### TASK GOAL
Without including the pictures, copy each line below exactly as it reads.

### Items from a dataset
────────────────

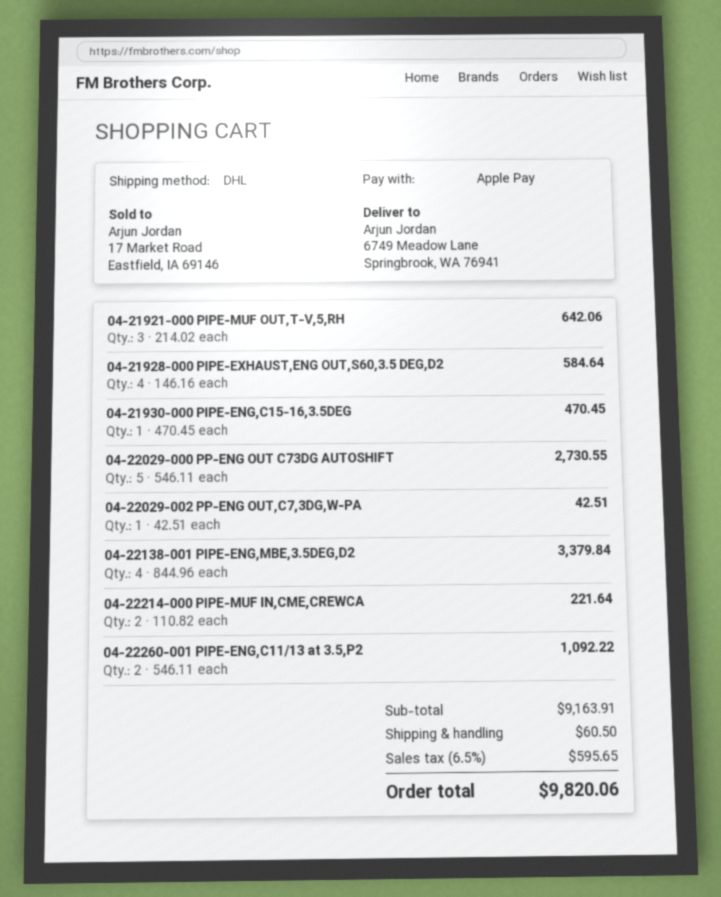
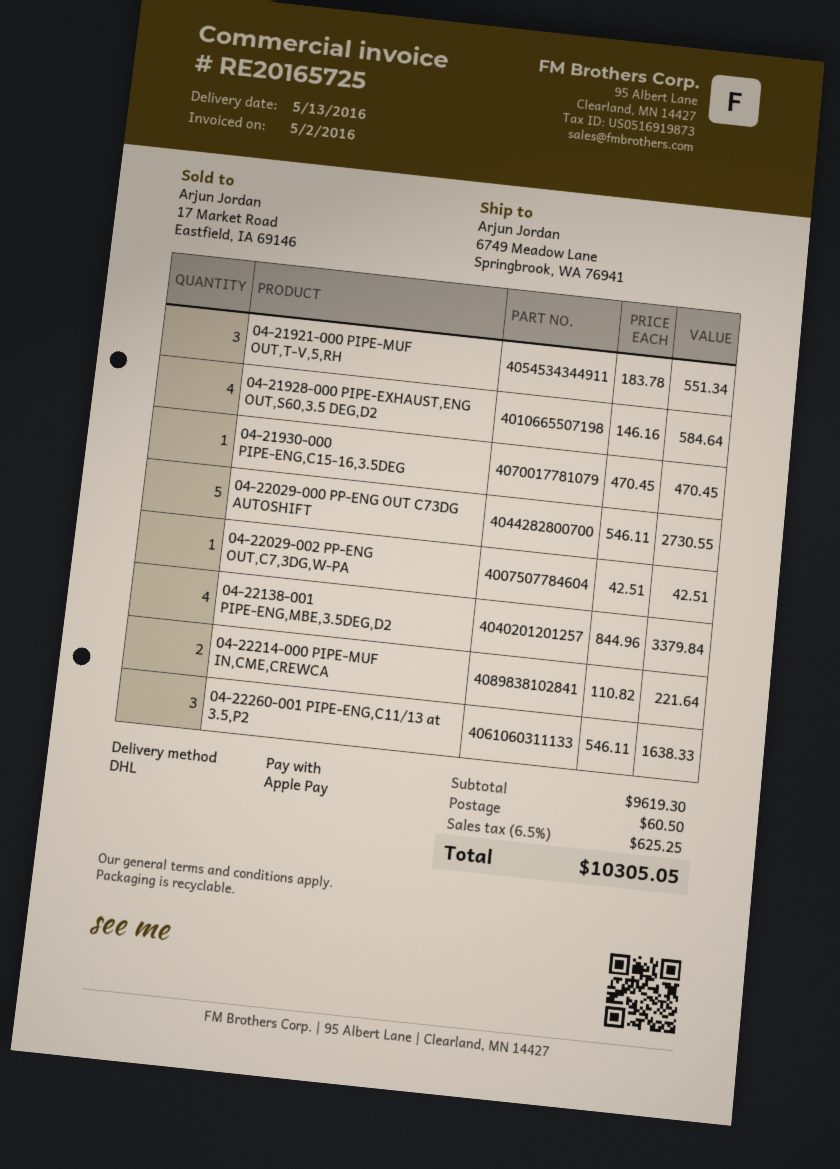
04-21921-000 PIPE-MUF OUT,T-V,5,RH: 3 x 214.02 = 642.06 -> 3 x 183.78 = 551.34
04-22260-001 PIPE-ENG,C11/13 at 3.5,P2: 2 x 546.11 = 1092.22 -> 3 x 546.11 = 1638.33
subtotal: 9163.91 -> 9619.30
tax: 6.5% = 595.65 -> 6.5% = 625.25
total: 9820.06 -> 10305.05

────────────────

### RESPONSE TO THE TASK
04-21921-000 PIPE-MUF OUT,T-V,5,RH: 3 x 214.02 = 642.06 -> 3 x 183.78 = 551.34
04-22260-001 PIPE-ENG,C11/13 at 3.5,P2: 2 x 546.11 = 1092.22 -> 3 x 546.11 = 1638.33
subtotal: 9163.91 -> 9619.30
tax: 6.5% = 595.65 -> 6.5% = 625.25
total: 9820.06 -> 10305.05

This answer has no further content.